### Material shown:

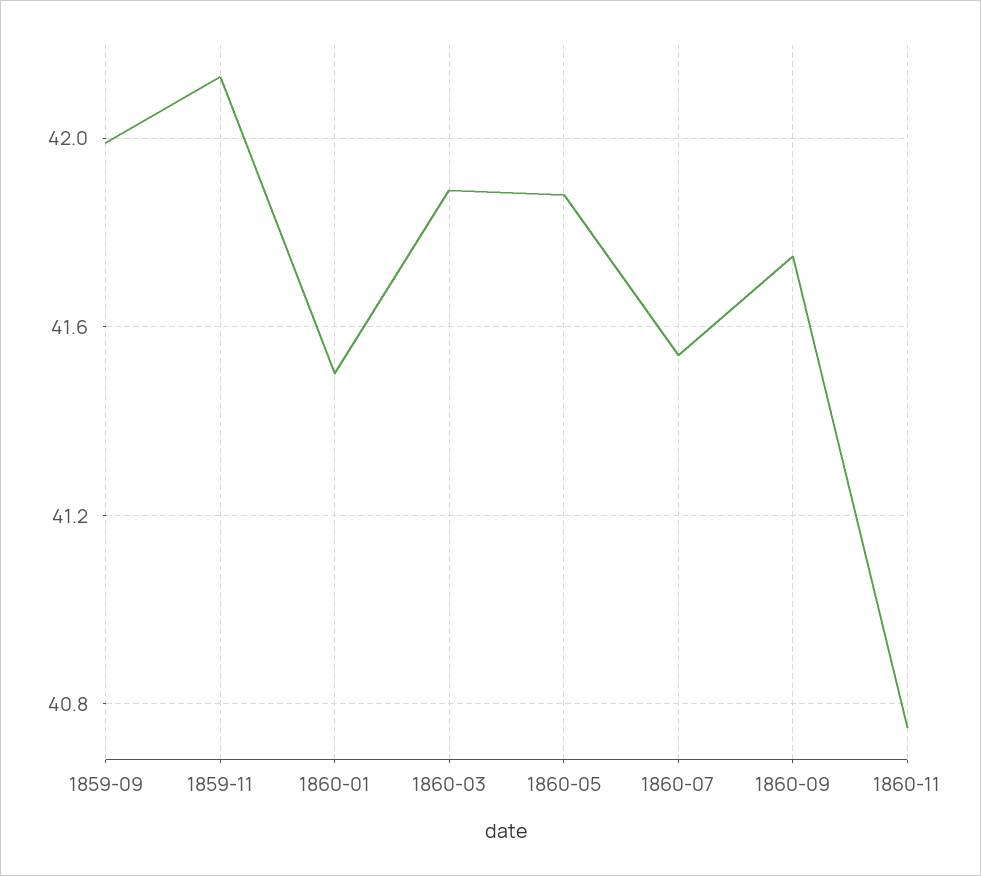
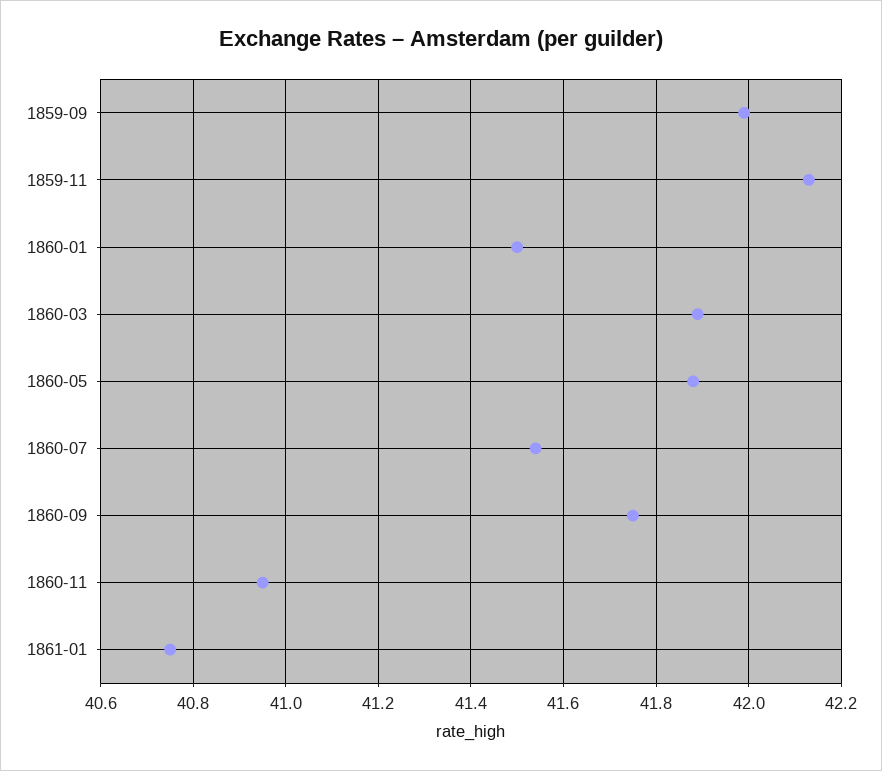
1860-11: 40.75 -> 40.95
1861-01: none -> 40.75

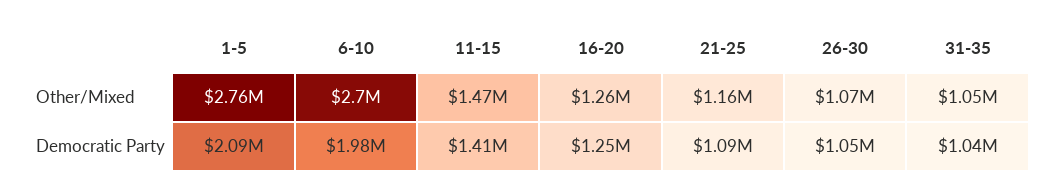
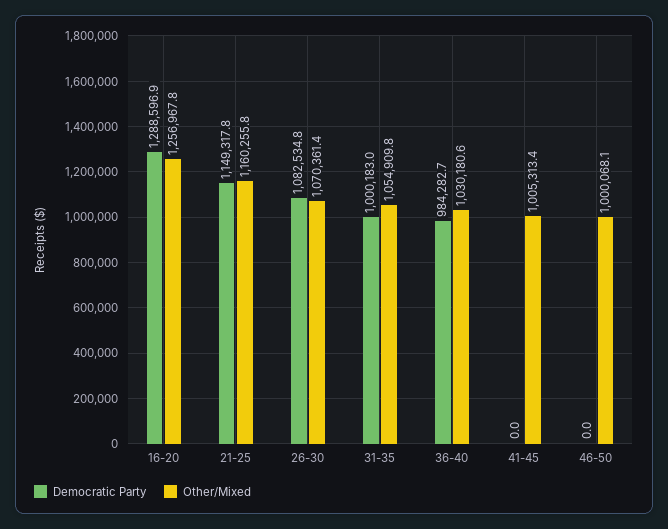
Other/Mixed, 1-5: 2760000 -> none
Other/Mixed, 6-10: 2700000 -> none
Other/Mixed, 11-15: 1470000 -> none
Democratic Party, 1-5: 2090000 -> none
Democratic Party, 6-10: 1980000 -> none
Democratic Party, 11-15: 1410000 -> none
Democratic Party, 16-20: 1250000 -> 1288596.9
Democratic Party, 21-25: 1090000 -> 1149317.8
Democratic Party, 26-30: 1050000 -> 1082534.8
Democratic Party, 31-35: 1040000 -> 1000183
Democratic Party, 36-40: none -> 984282.7
Other/Mixed, 36-40: none -> 1030180.6
Democratic Party, 41-45: none -> 0
Other/Mixed, 41-45: none -> 1005313.4
Democratic Party, 46-50: none -> 0
Other/Mixed, 46-50: none -> 1000068.1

### Work to be completed:
For each line of the entries that includes "Party", show that line.

### Output for this task:
Democratic Party, 1-5: 2090000 -> none
Democratic Party, 6-10: 1980000 -> none
Democratic Party, 11-15: 1410000 -> none
Democratic Party, 16-20: 1250000 -> 1288596.9
Democratic Party, 21-25: 1090000 -> 1149317.8
Democratic Party, 26-30: 1050000 -> 1082534.8
Democratic Party, 31-35: 1040000 -> 1000183
Democratic Party, 36-40: none -> 984282.7
Democratic Party, 41-45: none -> 0
Democratic Party, 46-50: none -> 0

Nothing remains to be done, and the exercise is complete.